Guidance on Obligations Under NFA Bylaw 1101 for Commodity Pool Operator Members Advising Pools that are Registered Investment Companies

NFA Bylaw 1101 prohibits an NFA Member from carrying an account, accepting an order or handling a transaction in commodity futures contracts for or on behalf of any non-Member of NFA that is required to be registered with the Commodity Futures Trading Commission (CFTC) as an FCM, IB, CPO, CTA or LTM.1 Bylaw 1101 by its terms imposes strict liability on any Member conducting customer business with a non-Member that is required to be registered.

Effective December 31, 2012, a number of registered investment advisers (Advisers) that advise a registered investment company (Registered Fund) will be required to register as a CPO because the Registered Fund no longer qualifies from the exclusion from CPO registration under CFTC Regulation 4.5. As a result, these Advisers will become subject to the requirements of NFA Bylaw 1101. Generally, Bylaw 1101 requires CPO Members to determine if any participants in their pools are required to be registered. It has come to NFA staff's attention that the Adviser/CPO to these registered funds may not be able to comply fully with Bylaw 1101 because the CPO does not currently have access to information relating to the Registered Fund's underlying participants due to the distribution channels used with respect to these Registered Funds.

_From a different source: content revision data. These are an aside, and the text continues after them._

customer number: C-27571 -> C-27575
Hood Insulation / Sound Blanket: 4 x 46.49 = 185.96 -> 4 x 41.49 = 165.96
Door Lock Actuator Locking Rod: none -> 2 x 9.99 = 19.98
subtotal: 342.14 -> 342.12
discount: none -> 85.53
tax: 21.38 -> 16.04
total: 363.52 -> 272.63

As a result, until further notice, CPO Members that advise a Registered Fund will be considered in compliance with Bylaw 1101 if the Adviser/CPO ensures that any FCM through which the Registered Fund transacts any commodity interest transactions and any sub-adviser that provides investment management services to the Registered Fund is properly registered in the appropriate capacity and a Member of NFA, or in the case of the sub-adviser, exempt from CTA registration. The CPO Member to a Registered Fund will not be required to conduct Bylaw 1101 due diligence on the Registered Fund's underlying participants.

NFA staff is developing additional guidance for Adviser/CPOs regarding their due diligence obligations under Bylaw 1101 with respect to a Registered Fund's underlying participants. The guidance in this notice will remain in effect until this additional guidance is issued.

If you have any questions on this Notice, please contact Carol Wooding, Associate General Counsel at 312-781-1409 or cwooding@nfa.futures.org.


1 NFA Compliance Rule 2-36(d) contains a similar prohibition with respect to NFA Members engaging in forex transactions with non-Members of NFA required to be registered as a FCM, RFED, IB, CPO or CTA in connection with its forex activities. The relief discussed in this release applies to prohibition contained in NFA Compliance Rule 2-36(d).